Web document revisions
==============================

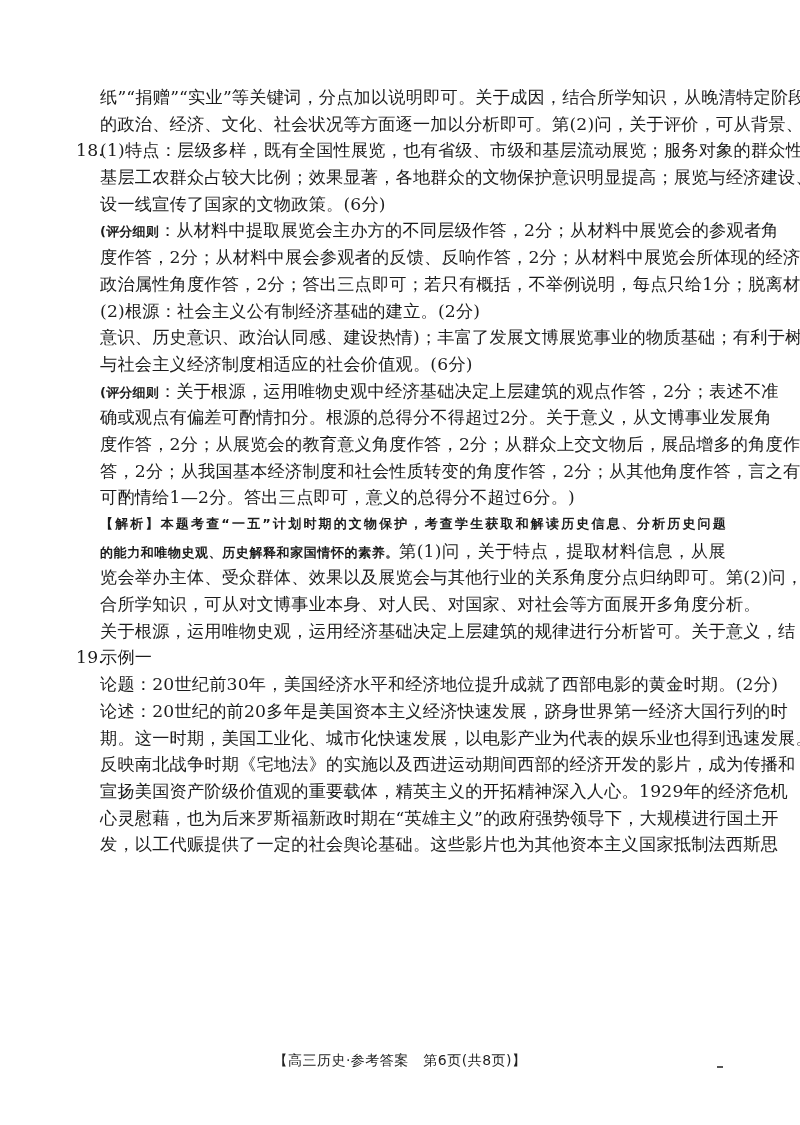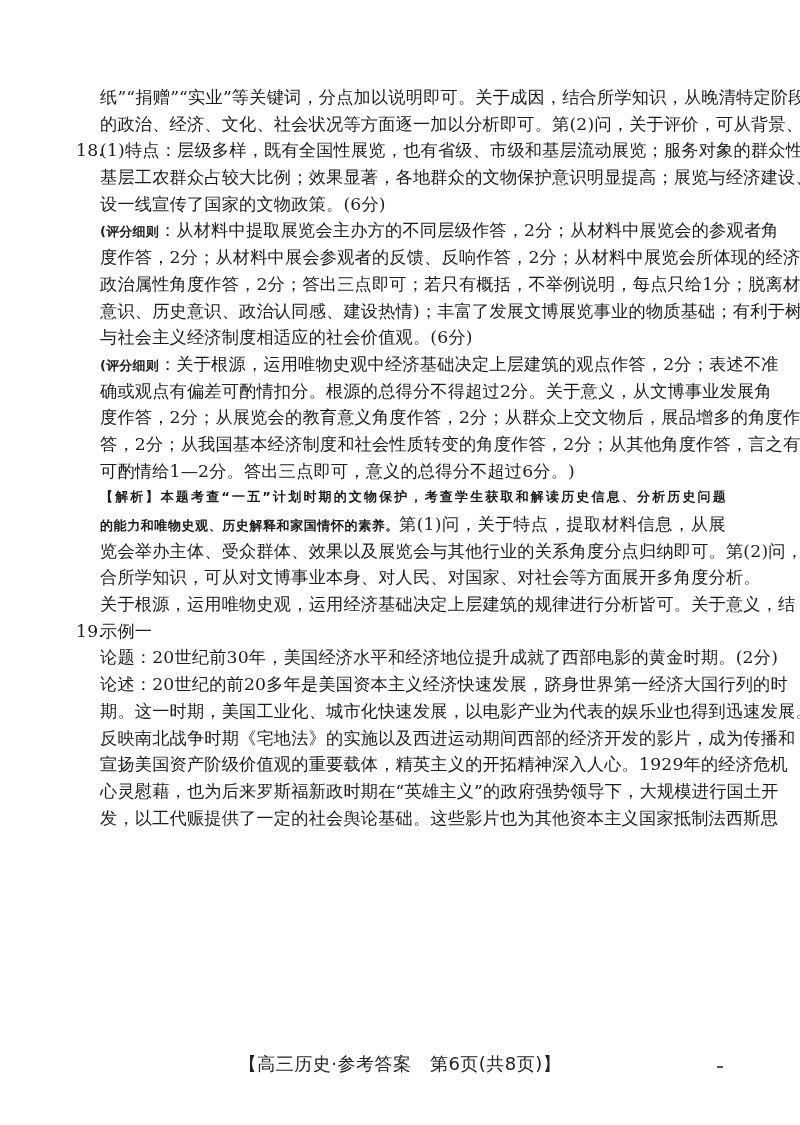--- a/index.html
+++ b/index.html
@@ -71,6 +71,7 @@
   <div class="line">度作答，2分；从材料中展会参观者的反馈、反响作答，2分；从材料中展览会所体现的经济、</div>
   <div class="line">政治属性角度作答，2分；答出三点即可；若只有概括，不举例说明，每点只给1分；脱离材料</div>
 
+  <div class="line last">(2)根源：社会主义公有制经济基础的建立。(2分)</div>
   <div class="line">意识、历史意识、政治认同感、建设热情)；丰富了发展文博展览事业的物质基础；有利于树立</div>
   <div class="line last">与社会主义经济制度相适应的社会价值观。(6分)</div>
 

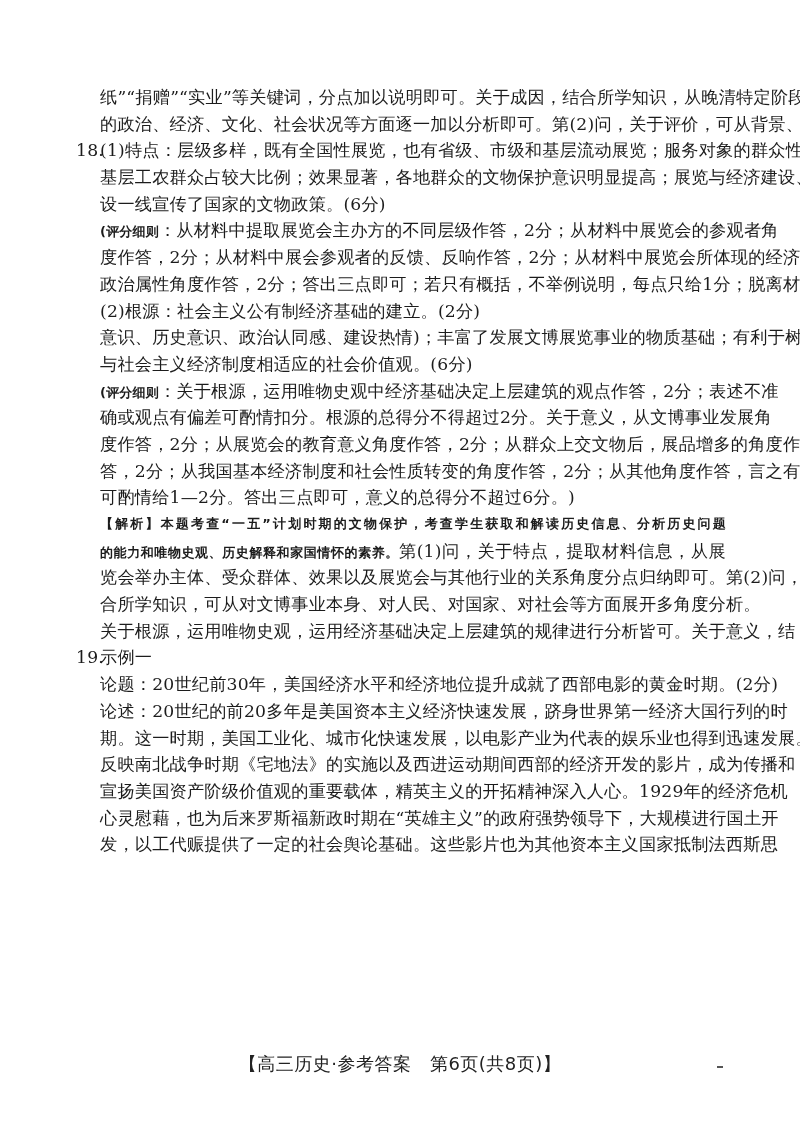--- a/index.html
+++ b/index.html
@@ -41,7 +41,7 @@
       left: 0; width: 800px;
       text-align: center;
       font-family: "DejaVu Sans", "Liberation Sans", sans-serif;
-      font-size: 18px;
+      font-size: 14px;
       color: #222;
       letter-spacing: 0.5px;
     }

==============================

Your assignment
Write out the data above in full and exactly, but not the pictures.

Written reply
--- a/index.html
+++ b/index.html
@@ -71,6 +71,7 @@
   <div class="line">度作答，2分；从材料中展会参观者的反馈、反响作答，2分；从材料中展览会所体现的经济、</div>
   <div class="line">政治属性角度作答，2分；答出三点即可；若只有概括，不举例说明，每点只给1分；脱离材料</div>
 
+  <div class="line last">(2)根源：社会主义公有制经济基础的建立。(2分)</div>
   <div class="line">意识、历史意识、政治认同感、建设热情)；丰富了发展文博展览事业的物质基础；有利于树立</div>
   <div class="line last">与社会主义经济制度相适应的社会价值观。(6分)</div>
 

--- a/index.html
+++ b/index.html
@@ -41,7 +41,7 @@
       left: 0; width: 800px;
       text-align: center;
       font-family: "DejaVu Sans", "Liberation Sans", sans-serif;
-      font-size: 18px;
+      font-size: 14px;
       color: #222;
       letter-spacing: 0.5px;
     }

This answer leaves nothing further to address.